> [What the task asks]
Repeat exactly, and only, the lines from the one containing "discount: 10% = 1251.72 -> 10% = 1279.19" through the end of the records.

> [Provided entries]
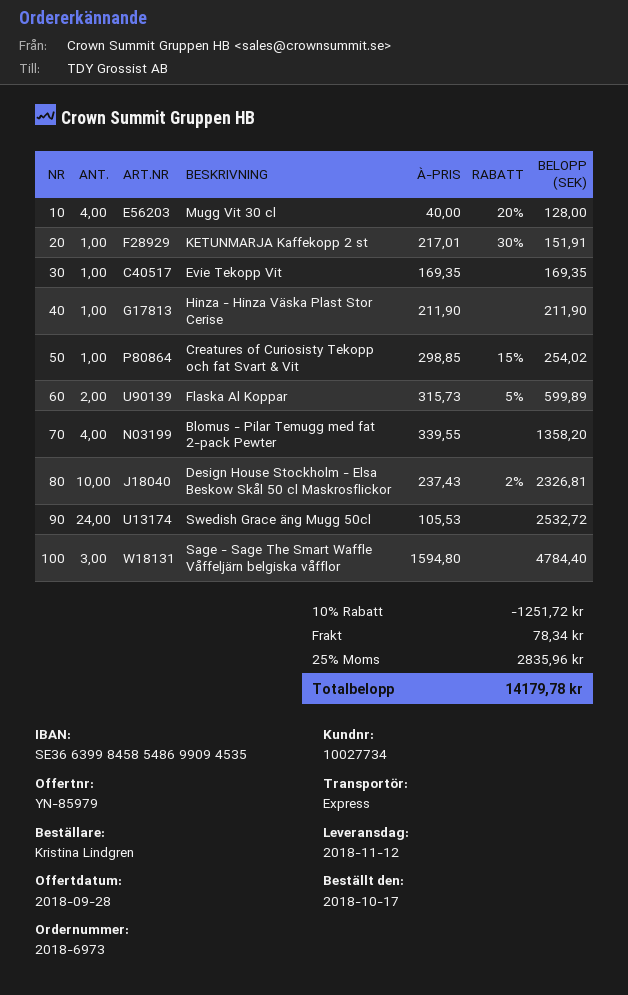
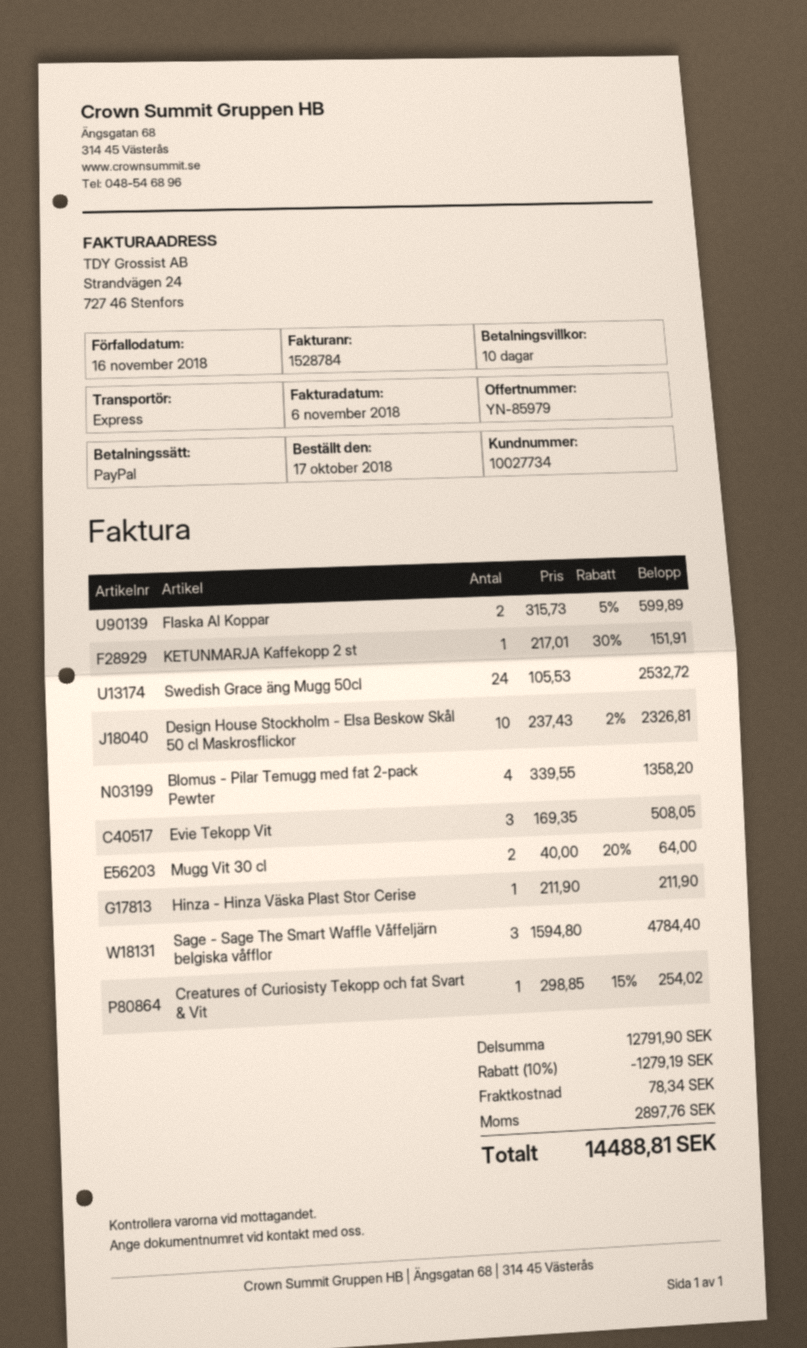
Mugg Vit 30 cl: 4 x 40.00 - 20% = 128.00 -> 2 x 40.00 - 20% = 64.00
Evie Tekopp Vit: 1 x 169.35 = 169.35 -> 3 x 169.35 = 508.05
discount: 10% = 1251.72 -> 10% = 1279.19
tax: 2835.96 -> 2897.76
total: 14179.78 -> 14488.81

> [Result below]
discount: 10% = 1251.72 -> 10% = 1279.19
tax: 2835.96 -> 2897.76
total: 14179.78 -> 14488.81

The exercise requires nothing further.